» **Problem statement**
Would you return the entries below exactly from the line containing "[128,123,616,138] [69,160,121,173] [69,190,333,205]" onward, ending with the final line and including it, and nothing else?
◆ ◆ ◆
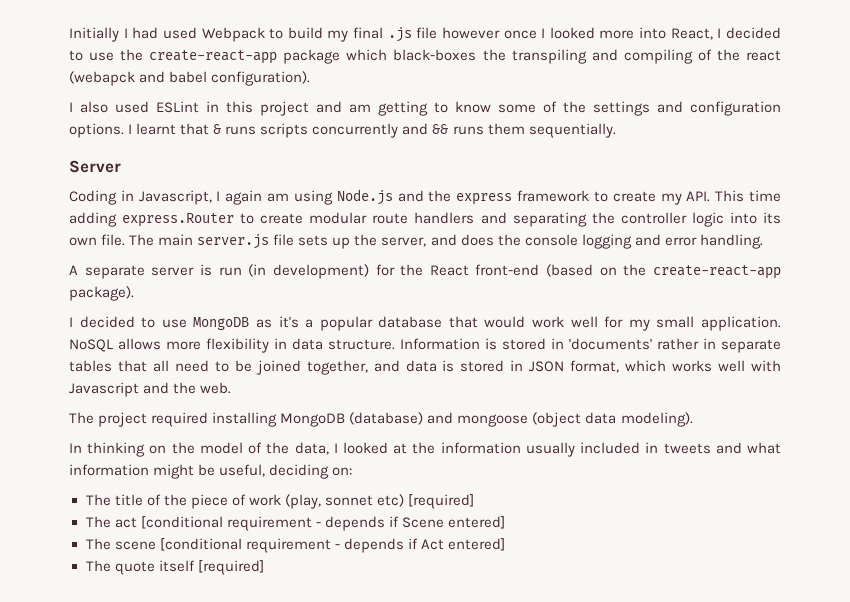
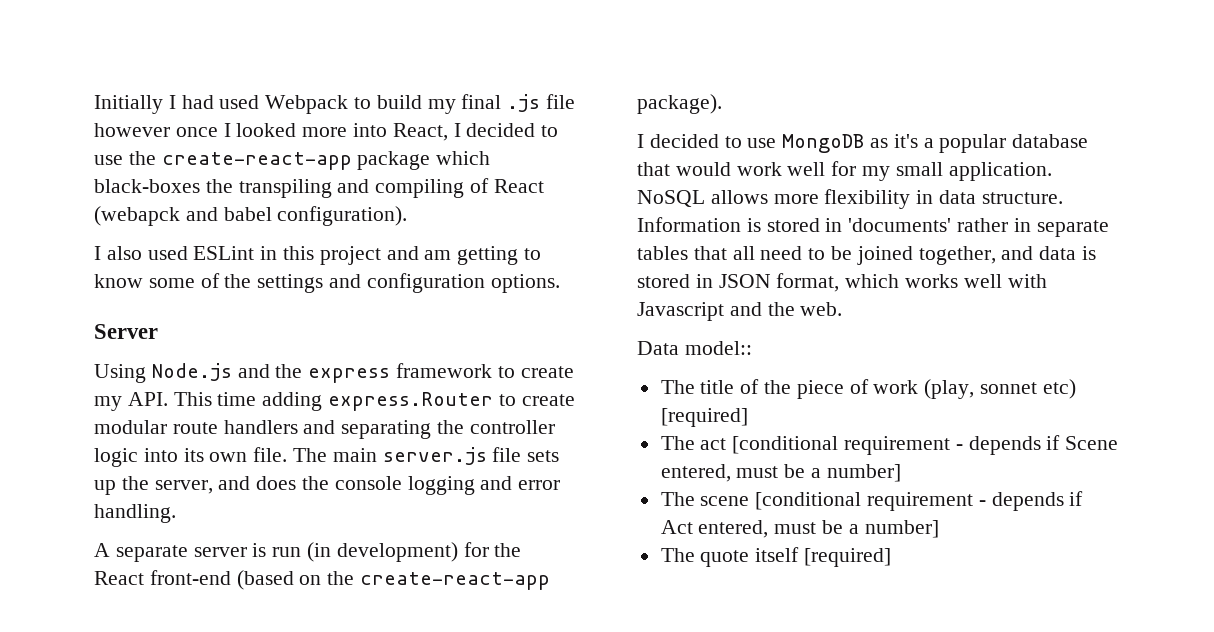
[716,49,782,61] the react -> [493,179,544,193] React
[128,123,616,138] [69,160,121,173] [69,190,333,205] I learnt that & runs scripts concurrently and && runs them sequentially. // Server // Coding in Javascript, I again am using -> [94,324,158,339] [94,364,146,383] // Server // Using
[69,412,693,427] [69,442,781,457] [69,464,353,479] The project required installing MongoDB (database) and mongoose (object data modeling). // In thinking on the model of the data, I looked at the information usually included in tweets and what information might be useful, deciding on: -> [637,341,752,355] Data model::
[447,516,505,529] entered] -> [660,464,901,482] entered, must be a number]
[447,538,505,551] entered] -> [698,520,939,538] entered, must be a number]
◆ ◆ ◆
» **Solved problem**
[128,123,616,138] [69,160,121,173] [69,190,333,205] I learnt that & runs scripts concurrently and && runs them sequentially. // Server // Coding in Javascript, I again am using -> [94,324,158,339] [94,364,146,383] // Server // Using
[69,412,693,427] [69,442,781,457] [69,464,353,479] The project required installing MongoDB (database) and mongoose (object data modeling). // In thinking on the model of the data, I looked at the information usually included in tweets and what information might be useful, deciding on: -> [637,341,752,355] Data model::
[447,516,505,529] entered] -> [660,464,901,482] entered, must be a number]
[447,538,505,551] entered] -> [698,520,939,538] entered, must be a number]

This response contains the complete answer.